Bars scaled to the $373M cumulative figure. Team size shown for scale, not dollars. Figures from public funding announcements.
~30 years in drug discovery. Founded Blue Heron, Glycostasis (Lilly) and Good Therapeutics (Roche). MIT undergrad, Stanford-trained.
25+ years in biologics research, steering the science behind the dual-binding platform.
25+ years in drug development and business strategy.
20+ years building biologics - the engine room of a dual-binding antibody company.
Bonum's stated mission is to harness well-characterized biological pathways in a targeted way - to maximize patient benefit while improving safety. Stripped of the corporate cadence, it's a bet that the bottleneck in modern medicine isn't always finding a powerful mechanism. Often we already have one. The bottleneck is control - using that mechanism without poisoning the patient who needs it.
That reframing is why the platform's reach extends past oncology. The same off-switch logic that keeps a cytokine quiet outside a tumor could, in principle, keep an immune-modulating drug quiet outside an inflamed joint, or a metabolic drug quiet outside the tissue it's meant to reach. Bonum lists oncology, autoimmunity, metabolic disorders and pain as targets. Whether all of those pan out is the open question that every clinical trial exists to answer.
None of this is approved yet. Bonum is clinical-stage, its lead program is still proving itself, and biology has a long record of humbling confident platforms. A skeptic is right to note that a granted patent and a funded syndicate are not the same as a drug that helps a patient. They are promissory notes, not results.
But the underlying idea is the kind that tends to outlast the company that first proves it. If medicines can reliably be made to act only where disease lives, the safety ceiling that has capped some of the most promising biology for decades starts to lift. That's not a marketing claim - it's the specific, testable thing Bonum is building toward, one program at a time.
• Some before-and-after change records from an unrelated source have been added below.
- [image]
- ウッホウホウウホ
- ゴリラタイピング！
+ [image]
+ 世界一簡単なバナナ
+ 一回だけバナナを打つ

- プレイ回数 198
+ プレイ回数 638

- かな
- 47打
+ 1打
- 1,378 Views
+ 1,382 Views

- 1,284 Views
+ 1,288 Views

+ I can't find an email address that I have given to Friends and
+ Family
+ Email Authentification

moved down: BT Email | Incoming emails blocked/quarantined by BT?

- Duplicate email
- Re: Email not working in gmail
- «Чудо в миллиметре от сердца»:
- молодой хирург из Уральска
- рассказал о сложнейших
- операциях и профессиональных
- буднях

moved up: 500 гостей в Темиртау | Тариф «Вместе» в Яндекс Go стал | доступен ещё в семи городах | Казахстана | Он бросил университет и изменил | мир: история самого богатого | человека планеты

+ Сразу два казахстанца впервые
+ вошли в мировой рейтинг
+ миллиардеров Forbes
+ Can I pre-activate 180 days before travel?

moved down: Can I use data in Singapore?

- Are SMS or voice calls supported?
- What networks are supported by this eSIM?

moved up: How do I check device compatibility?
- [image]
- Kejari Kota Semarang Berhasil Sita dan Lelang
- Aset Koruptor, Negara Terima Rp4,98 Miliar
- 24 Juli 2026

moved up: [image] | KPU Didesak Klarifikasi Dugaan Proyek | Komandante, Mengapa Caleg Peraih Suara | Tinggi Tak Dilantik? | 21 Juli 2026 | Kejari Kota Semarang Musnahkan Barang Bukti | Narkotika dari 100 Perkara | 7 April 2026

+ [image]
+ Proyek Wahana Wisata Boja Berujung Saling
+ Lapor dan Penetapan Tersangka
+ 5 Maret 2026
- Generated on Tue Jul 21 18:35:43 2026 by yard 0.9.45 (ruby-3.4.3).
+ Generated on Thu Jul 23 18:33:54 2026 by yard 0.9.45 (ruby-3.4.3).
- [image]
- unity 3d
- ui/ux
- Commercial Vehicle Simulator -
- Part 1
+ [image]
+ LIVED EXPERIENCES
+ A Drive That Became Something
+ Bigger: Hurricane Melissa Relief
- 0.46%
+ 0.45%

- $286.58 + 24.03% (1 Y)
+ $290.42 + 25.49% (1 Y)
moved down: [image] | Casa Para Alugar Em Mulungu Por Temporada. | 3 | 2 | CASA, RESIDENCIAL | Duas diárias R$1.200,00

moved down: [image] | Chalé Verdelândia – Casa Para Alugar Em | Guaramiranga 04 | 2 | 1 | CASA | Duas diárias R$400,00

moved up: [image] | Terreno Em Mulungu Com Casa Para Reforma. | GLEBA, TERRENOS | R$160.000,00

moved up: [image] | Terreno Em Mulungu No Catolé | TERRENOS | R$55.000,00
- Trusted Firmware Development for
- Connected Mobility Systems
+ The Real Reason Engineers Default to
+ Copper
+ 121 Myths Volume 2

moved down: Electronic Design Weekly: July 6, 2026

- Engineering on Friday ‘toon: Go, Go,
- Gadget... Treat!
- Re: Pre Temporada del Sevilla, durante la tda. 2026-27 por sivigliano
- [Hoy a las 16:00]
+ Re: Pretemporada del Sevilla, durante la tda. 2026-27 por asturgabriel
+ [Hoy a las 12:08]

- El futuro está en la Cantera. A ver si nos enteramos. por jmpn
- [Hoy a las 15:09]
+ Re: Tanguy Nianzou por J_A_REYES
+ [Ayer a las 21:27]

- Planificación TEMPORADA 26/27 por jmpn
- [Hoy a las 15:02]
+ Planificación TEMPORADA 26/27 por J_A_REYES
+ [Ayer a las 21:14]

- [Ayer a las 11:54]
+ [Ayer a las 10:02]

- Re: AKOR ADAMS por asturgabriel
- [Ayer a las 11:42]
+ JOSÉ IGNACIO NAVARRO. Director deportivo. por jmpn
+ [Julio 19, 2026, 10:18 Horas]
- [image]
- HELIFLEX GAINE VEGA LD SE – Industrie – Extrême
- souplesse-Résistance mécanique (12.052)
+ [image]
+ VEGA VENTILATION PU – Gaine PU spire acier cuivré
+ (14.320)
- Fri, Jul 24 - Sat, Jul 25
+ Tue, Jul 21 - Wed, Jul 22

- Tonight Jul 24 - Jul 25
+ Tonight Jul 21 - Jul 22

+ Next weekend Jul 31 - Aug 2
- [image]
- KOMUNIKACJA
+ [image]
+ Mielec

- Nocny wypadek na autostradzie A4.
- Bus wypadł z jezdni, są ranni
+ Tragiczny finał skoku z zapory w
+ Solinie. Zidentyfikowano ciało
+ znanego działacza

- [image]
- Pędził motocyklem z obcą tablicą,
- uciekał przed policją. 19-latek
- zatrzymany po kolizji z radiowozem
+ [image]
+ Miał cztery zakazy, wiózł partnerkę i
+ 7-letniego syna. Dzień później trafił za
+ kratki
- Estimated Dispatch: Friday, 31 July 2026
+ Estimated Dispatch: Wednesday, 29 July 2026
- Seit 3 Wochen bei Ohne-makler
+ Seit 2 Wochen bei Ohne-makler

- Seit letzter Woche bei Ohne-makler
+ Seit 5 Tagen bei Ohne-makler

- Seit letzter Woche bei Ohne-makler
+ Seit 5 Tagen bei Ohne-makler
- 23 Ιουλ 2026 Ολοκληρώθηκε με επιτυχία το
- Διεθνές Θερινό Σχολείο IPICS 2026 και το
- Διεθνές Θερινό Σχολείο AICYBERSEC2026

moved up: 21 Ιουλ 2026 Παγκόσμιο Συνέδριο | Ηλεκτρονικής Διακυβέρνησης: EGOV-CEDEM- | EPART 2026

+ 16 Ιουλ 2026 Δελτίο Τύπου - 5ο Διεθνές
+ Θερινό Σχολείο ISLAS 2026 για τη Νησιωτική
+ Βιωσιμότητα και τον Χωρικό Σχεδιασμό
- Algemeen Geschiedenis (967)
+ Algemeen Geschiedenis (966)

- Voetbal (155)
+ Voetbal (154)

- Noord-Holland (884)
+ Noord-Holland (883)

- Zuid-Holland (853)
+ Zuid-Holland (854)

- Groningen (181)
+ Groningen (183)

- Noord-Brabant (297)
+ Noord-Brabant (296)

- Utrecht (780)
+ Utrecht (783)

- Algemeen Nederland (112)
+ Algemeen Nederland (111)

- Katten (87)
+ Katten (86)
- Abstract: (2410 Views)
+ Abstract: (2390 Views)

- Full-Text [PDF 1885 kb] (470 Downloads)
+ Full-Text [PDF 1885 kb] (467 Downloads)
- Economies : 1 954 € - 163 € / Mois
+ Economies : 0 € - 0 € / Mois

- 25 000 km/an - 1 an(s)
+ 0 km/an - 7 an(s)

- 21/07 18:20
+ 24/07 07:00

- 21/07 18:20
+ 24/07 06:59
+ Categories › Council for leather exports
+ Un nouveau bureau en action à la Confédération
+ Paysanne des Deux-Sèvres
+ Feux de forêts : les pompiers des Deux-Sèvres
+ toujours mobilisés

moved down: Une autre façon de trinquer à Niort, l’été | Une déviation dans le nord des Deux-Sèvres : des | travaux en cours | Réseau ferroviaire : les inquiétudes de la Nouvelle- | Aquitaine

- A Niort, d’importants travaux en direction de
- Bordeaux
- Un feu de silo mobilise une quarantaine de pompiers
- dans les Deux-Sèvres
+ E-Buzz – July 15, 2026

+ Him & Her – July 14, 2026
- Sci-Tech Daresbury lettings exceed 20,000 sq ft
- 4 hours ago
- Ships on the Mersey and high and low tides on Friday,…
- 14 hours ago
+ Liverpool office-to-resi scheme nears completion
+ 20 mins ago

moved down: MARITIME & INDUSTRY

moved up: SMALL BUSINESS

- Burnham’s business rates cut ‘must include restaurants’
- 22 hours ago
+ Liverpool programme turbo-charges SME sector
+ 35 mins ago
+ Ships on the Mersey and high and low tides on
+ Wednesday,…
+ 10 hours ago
Return to that protein on Eastlake Avenue, still holding two things at arm's length, still deciding. A few years ago, that pause was a slide in a pitch deck and a clause in a patent application. Today it is a granted U.S. patent, a $93M war chest, a roughly 28-person team, and a lead program inching toward the clinic. The hesitation got funded.
What it hasn't done yet is reach a patient. That is the line Bonum still has to cross, and the only one that ultimately counts. But the wager is clear, and it's a good one to watch: that the smartest thing a drug can do is sometimes nothing at all - until it's standing in exactly the right place.